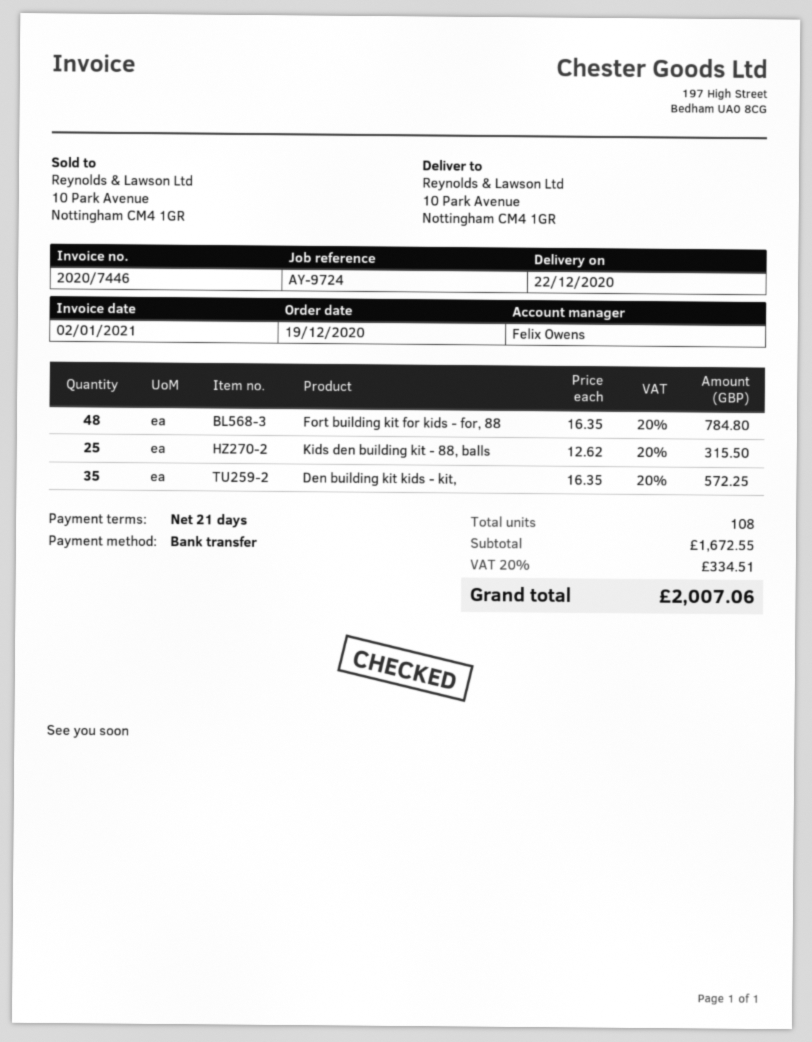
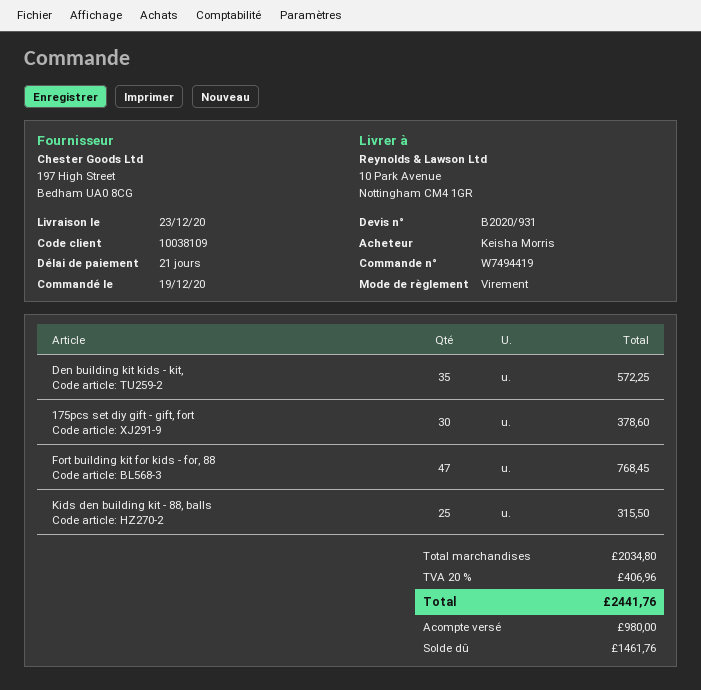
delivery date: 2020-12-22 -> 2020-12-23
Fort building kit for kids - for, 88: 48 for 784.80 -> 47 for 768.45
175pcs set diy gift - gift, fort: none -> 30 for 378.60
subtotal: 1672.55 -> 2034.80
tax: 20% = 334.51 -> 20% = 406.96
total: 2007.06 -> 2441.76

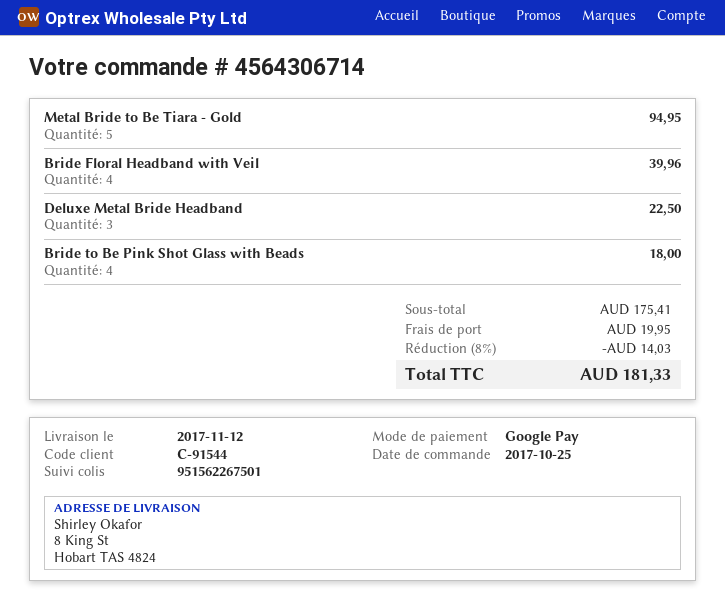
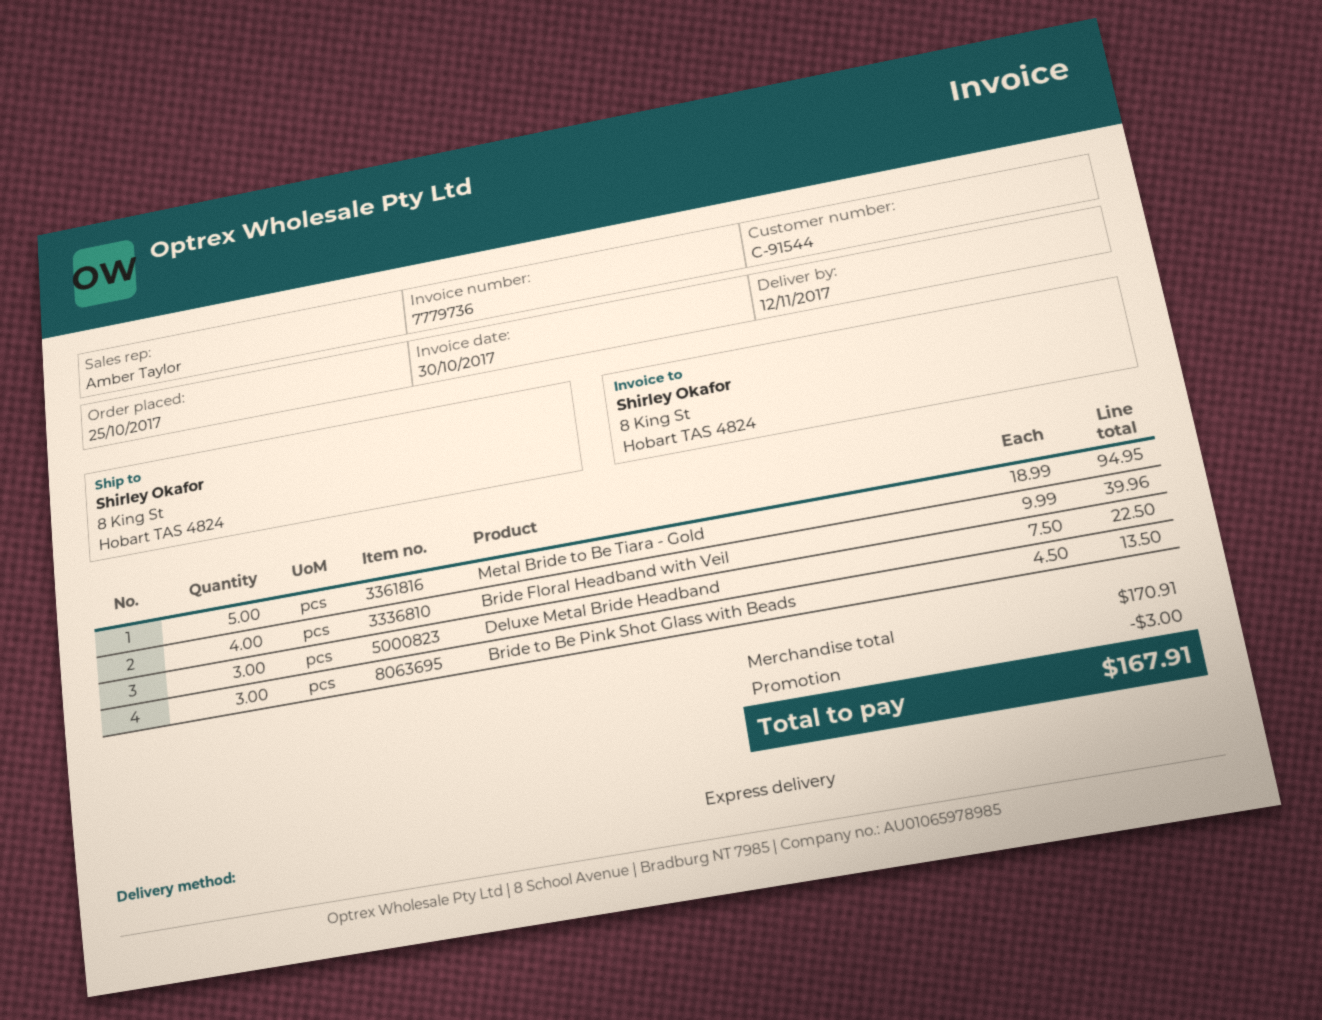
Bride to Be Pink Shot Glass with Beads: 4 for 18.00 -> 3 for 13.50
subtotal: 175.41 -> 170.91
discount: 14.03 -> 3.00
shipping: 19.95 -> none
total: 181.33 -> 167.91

| What needs to be done |
Write the full listing out again with every line unchanged, but include no pictures.

| Solution to this exercise |
delivery date: 2020-12-22 -> 2020-12-23
Fort building kit for kids - for, 88: 48 for 784.80 -> 47 for 768.45
175pcs set diy gift - gift, fort: none -> 30 for 378.60
subtotal: 1672.55 -> 2034.80
tax: 20% = 334.51 -> 20% = 406.96
total: 2007.06 -> 2441.76

Bride to Be Pink Shot Glass with Beads: 4 for 18.00 -> 3 for 13.50
subtotal: 175.41 -> 170.91
discount: 14.03 -> 3.00
shipping: 19.95 -> none
total: 181.33 -> 167.91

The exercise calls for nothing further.